This course is designed to introduce to individuals the understanding and interpretation of the statistical concepts one uses when investigating quantitative ICH Guidelines such as analytical methods validation, procedures and acceptance criteria in calibration limits, and process and quality control. One also considers ICH Q8 and Q9. These techniques covers both clinical and laboratory applications. This applies to many areas such as stability testing, outlier analysis and risk management. It is not a course in statistics but introduces the participant to an applied approach to the statistical techniques one uses, how they are reasonably interpreted.

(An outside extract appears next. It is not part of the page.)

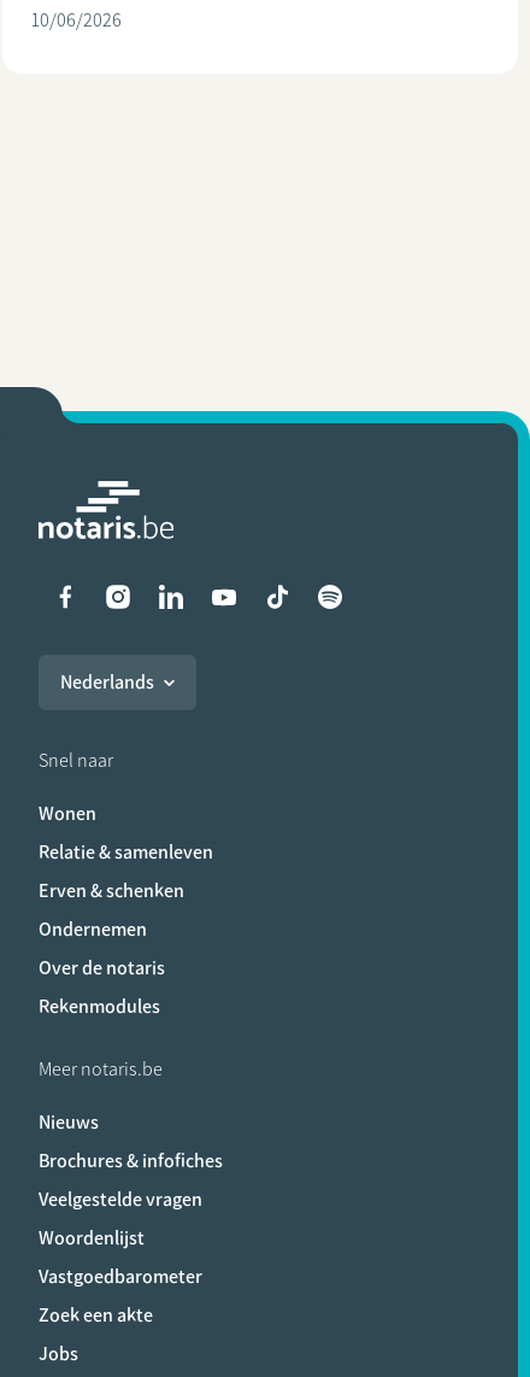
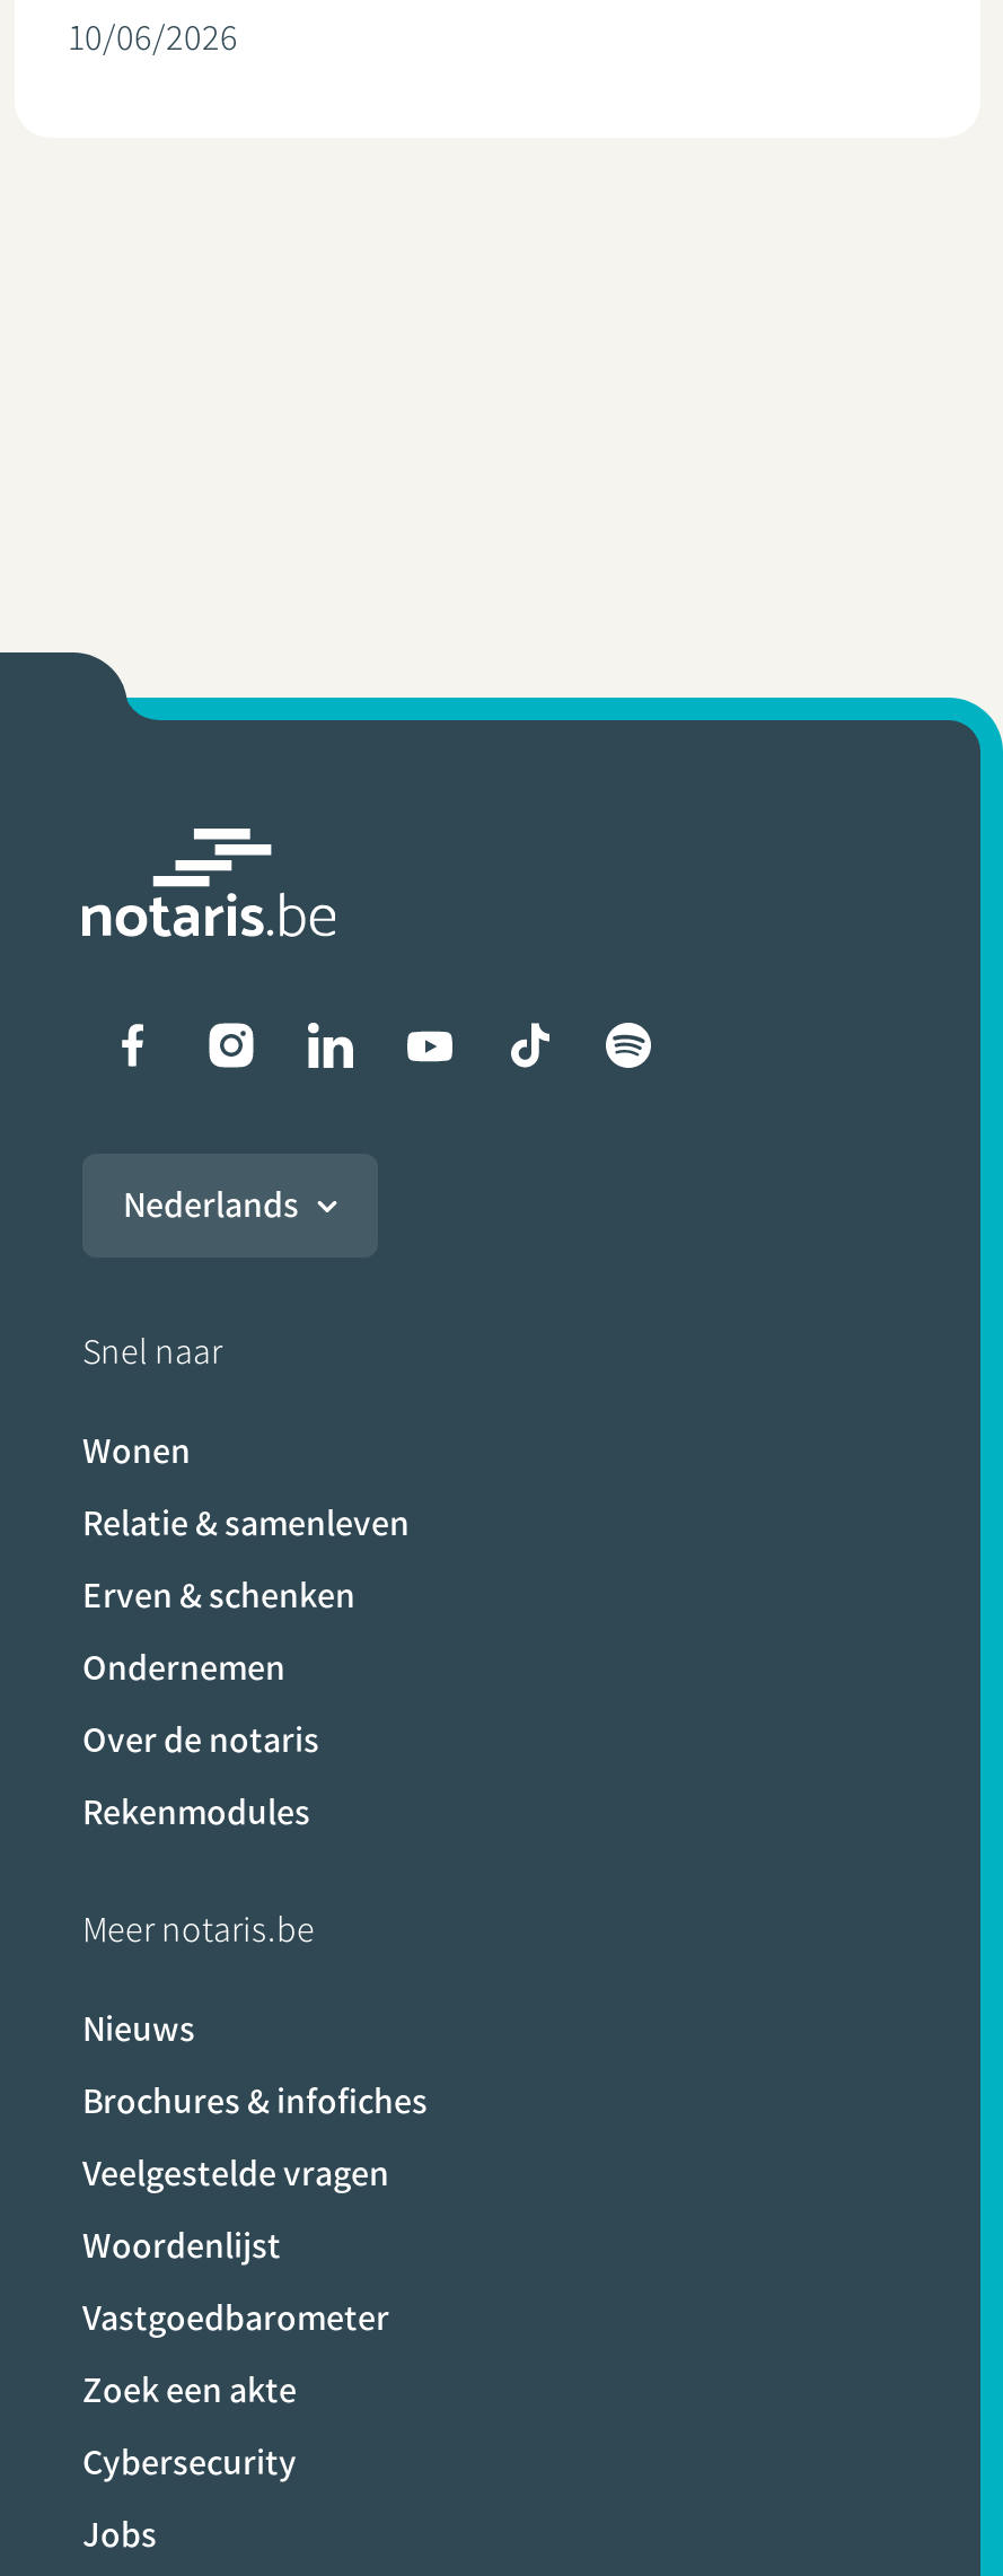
moved [39,670,223,1326] -> [82,1183,428,2411]: Nederlands | Snel naar | Wonen | ... | Vastgoedbarometer | Zoek een akte
none -> [82,2441,297,2483] Cybersecurity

One will address the various challenges facing pharmaceutical and biotechnology companies when it comes to quantifying results in a meaningful interpretable manner through tabulations and graphical presentations.

In this two day workshop seminar one will learn the different regulatory agencies expectations of the quantification and development of a sound statistical monitoring of process control that are utilized, effective, and efficient. Participants will become familiar with the important aspects of the statistical methods and learn how these guidelines are applied in practice.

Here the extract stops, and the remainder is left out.